→ **EXERCISE DATA**
=== Section Start ===

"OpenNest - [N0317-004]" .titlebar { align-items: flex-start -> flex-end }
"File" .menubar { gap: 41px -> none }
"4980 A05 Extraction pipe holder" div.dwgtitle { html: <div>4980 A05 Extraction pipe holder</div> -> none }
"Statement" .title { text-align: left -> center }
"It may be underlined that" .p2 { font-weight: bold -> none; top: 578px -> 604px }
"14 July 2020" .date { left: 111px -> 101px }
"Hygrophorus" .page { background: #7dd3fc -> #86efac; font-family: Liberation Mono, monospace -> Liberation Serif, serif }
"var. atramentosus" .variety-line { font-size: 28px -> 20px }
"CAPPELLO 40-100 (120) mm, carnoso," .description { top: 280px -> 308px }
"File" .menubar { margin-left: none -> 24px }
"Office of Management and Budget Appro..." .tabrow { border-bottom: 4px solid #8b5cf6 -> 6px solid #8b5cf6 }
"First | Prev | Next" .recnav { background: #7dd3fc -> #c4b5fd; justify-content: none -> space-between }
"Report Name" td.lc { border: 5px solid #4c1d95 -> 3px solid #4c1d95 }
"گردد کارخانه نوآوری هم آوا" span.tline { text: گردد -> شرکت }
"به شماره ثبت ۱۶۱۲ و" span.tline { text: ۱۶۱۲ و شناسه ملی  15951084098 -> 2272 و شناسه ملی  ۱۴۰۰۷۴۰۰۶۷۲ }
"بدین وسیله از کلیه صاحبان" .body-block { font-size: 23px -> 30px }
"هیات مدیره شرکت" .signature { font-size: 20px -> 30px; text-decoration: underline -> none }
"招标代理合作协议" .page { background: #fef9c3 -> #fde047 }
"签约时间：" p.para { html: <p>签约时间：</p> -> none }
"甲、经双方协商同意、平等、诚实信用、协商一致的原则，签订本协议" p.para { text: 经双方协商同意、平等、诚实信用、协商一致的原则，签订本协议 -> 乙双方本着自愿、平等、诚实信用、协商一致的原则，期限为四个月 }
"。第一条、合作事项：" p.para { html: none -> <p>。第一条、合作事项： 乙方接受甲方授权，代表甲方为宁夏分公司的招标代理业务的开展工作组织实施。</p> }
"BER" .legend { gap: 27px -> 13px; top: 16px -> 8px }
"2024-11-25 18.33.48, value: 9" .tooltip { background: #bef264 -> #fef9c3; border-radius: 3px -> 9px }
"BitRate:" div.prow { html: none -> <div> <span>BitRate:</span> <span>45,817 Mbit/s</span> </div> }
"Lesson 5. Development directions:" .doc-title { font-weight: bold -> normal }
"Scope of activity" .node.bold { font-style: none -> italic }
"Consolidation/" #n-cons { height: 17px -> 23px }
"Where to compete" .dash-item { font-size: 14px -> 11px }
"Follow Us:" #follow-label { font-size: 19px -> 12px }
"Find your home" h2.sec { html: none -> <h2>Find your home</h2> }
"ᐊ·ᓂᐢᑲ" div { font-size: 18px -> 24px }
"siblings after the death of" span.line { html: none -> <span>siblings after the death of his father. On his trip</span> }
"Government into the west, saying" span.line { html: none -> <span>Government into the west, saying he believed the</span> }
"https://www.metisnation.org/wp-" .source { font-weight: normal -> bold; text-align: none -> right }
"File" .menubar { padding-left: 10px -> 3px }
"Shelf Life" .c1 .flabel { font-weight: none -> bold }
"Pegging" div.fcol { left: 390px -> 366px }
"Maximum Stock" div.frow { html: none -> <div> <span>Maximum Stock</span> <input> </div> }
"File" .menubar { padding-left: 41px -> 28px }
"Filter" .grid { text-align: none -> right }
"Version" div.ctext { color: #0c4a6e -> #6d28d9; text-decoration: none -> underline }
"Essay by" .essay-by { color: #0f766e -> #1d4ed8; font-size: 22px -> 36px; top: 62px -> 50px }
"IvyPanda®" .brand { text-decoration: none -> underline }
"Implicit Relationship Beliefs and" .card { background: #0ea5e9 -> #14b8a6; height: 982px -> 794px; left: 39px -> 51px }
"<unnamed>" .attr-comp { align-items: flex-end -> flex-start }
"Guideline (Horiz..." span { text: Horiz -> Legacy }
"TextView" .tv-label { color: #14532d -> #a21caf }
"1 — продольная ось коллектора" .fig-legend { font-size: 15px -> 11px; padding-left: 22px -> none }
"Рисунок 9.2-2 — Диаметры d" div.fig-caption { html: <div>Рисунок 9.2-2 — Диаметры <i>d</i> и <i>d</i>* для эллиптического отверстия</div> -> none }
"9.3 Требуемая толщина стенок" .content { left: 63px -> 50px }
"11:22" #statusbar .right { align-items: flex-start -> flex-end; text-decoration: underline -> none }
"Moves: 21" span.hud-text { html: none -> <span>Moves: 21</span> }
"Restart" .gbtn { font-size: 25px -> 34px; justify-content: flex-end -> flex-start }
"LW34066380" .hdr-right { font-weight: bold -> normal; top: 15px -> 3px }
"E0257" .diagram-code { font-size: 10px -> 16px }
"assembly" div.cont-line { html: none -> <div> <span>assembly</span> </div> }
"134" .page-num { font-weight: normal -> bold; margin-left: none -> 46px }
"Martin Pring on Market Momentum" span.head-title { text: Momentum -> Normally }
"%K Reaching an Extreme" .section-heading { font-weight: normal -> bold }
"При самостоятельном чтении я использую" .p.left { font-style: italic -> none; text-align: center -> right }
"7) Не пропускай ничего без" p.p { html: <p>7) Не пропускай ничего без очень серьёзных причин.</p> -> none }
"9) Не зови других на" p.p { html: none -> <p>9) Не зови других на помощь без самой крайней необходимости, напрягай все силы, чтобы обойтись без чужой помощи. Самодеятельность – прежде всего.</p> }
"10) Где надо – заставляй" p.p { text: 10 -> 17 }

=== Section End ===

→ **BRIEF**
In the lines above, every record is to be repeated exactly.

→ **EXERCISE RESPONSE**
"OpenNest - [N0317-004]" .titlebar { align-items: flex-start -> flex-end }
"File" .menubar { gap: 41px -> none }
"4980 A05 Extraction pipe holder" div.dwgtitle { html: <div>4980 A05 Extraction pipe holder</div> -> none }
"Statement" .title { text-align: left -> center }
"It may be underlined that" .p2 { font-weight: bold -> none; top: 578px -> 604px }
"14 July 2020" .date { left: 111px -> 101px }
"Hygrophorus" .page { background: #7dd3fc -> #86efac; font-family: Liberation Mono, monospace -> Liberation Serif, serif }
"var. atramentosus" .variety-line { font-size: 28px -> 20px }
"CAPPELLO 40-100 (120) mm, carnoso," .description { top: 280px -> 308px }
"File" .menubar { margin-left: none -> 24px }
"Office of Management and Budget Appro..." .tabrow { border-bottom: 4px solid #8b5cf6 -> 6px solid #8b5cf6 }
"First | Prev | Next" .recnav { background: #7dd3fc -> #c4b5fd; justify-content: none -> space-between }
"Report Name" td.lc { border: 5px solid #4c1d95 -> 3px solid #4c1d95 }
"گردد کارخانه نوآوری هم آوا" span.tline { text: گردد -> شرکت }
"به شماره ثبت ۱۶۱۲ و" span.tline { text: ۱۶۱۲ و شناسه ملی  15951084098 -> 2272 و شناسه ملی  ۱۴۰۰۷۴۰۰۶۷۲ }
"بدین وسیله از کلیه صاحبان" .body-block { font-size: 23px -> 30px }
"هیات مدیره شرکت" .signature { font-size: 20px -> 30px; text-decoration: underline -> none }
"招标代理合作协议" .page { background: #fef9c3 -> #fde047 }
"签约时间：" p.para { html: <p>签约时间：</p> -> none }
"甲、经双方协商同意、平等、诚实信用、协商一致的原则，签订本协议" p.para { text: 经双方协商同意、平等、诚实信用、协商一致的原则，签订本协议 -> 乙双方本着自愿、平等、诚实信用、协商一致的原则，期限为四个月 }
"。第一条、合作事项：" p.para { html: none -> <p>。第一条、合作事项： 乙方接受甲方授权，代表甲方为宁夏分公司的招标代理业务的开展工作组织实施。</p> }
"BER" .legend { gap: 27px -> 13px; top: 16px -> 8px }
"2024-11-25 18.33.48, value: 9" .tooltip { background: #bef264 -> #fef9c3; border-radius: 3px -> 9px }
"BitRate:" div.prow { html: none -> <div> <span>BitRate:</span> <span>45,817 Mbit/s</span> </div> }
"Lesson 5. Development directions:" .doc-title { font-weight: bold -> normal }
"Scope of activity" .node.bold { font-style: none -> italic }
"Consolidation/" #n-cons { height: 17px -> 23px }
"Where to compete" .dash-item { font-size: 14px -> 11px }
"Follow Us:" #follow-label { font-size: 19px -> 12px }
"Find your home" h2.sec { html: none -> <h2>Find your home</h2> }
"ᐊ·ᓂᐢᑲ" div { font-size: 18px -> 24px }
"siblings after the death of" span.line { html: none -> <span>siblings after the death of his father. On his trip</span> }
"Government into the west, saying" span.line { html: none -> <span>Government into the west, saying he believed the</span> }
"https://www.metisnation.org/wp-" .source { font-weight: normal -> bold; text-align: none -> right }
"File" .menubar { padding-left: 10px -> 3px }
"Shelf Life" .c1 .flabel { font-weight: none -> bold }
"Pegging" div.fcol { left: 390px -> 366px }
"Maximum Stock" div.frow { html: none -> <div> <span>Maximum Stock</span> <input> </div> }
"File" .menubar { padding-left: 41px -> 28px }
"Filter" .grid { text-align: none -> right }
"Version" div.ctext { color: #0c4a6e -> #6d28d9; text-decoration: none -> underline }
"Essay by" .essay-by { color: #0f766e -> #1d4ed8; font-size: 22px -> 36px; top: 62px -> 50px }
"IvyPanda®" .brand { text-decoration: none -> underline }
"Implicit Relationship Beliefs and" .card { background: #0ea5e9 -> #14b8a6; height: 982px -> 794px; left: 39px -> 51px }
"<unnamed>" .attr-comp { align-items: flex-end -> flex-start }
"Guideline (Horiz..." span { text: Horiz -> Legacy }
"TextView" .tv-label { color: #14532d -> #a21caf }
"1 — продольная ось коллектора" .fig-legend { font-size: 15px -> 11px; padding-left: 22px -> none }
"Рисунок 9.2-2 — Диаметры d" div.fig-caption { html: <div>Рисунок 9.2-2 — Диаметры <i>d</i> и <i>d</i>* для эллиптического отверстия</div> -> none }
"9.3 Требуемая толщина стенок" .content { left: 63px -> 50px }
"11:22" #statusbar .right { align-items: flex-start -> flex-end; text-decoration: underline -> none }
"Moves: 21" span.hud-text { html: none -> <span>Moves: 21</span> }
"Restart" .gbtn { font-size: 25px -> 34px; justify-content: flex-end -> flex-start }
"LW34066380" .hdr-right { font-weight: bold -> normal; top: 15px -> 3px }
"E0257" .diagram-code { font-size: 10px -> 16px }
"assembly" div.cont-line { html: none -> <div> <span>assembly</span> </div> }
"134" .page-num { font-weight: normal -> bold; margin-left: none -> 46px }
"Martin Pring on Market Momentum" span.head-title { text: Momentum -> Normally }
"%K Reaching an Extreme" .section-heading { font-weight: normal -> bold }
"При самостоятельном чтении я использую" .p.left { font-style: italic -> none; text-align: center -> right }
"7) Не пропускай ничего без" p.p { html: <p>7) Не пропускай ничего без очень серьёзных причин.</p> -> none }
"9) Не зови других на" p.p { html: none -> <p>9) Не зови других на помощь без самой крайней необходимости, напрягай все силы, чтобы обойтись без чужой помощи. Самодеятельность – прежде всего.</p> }
"10) Где надо – заставляй" p.p { text: 10 -> 17 }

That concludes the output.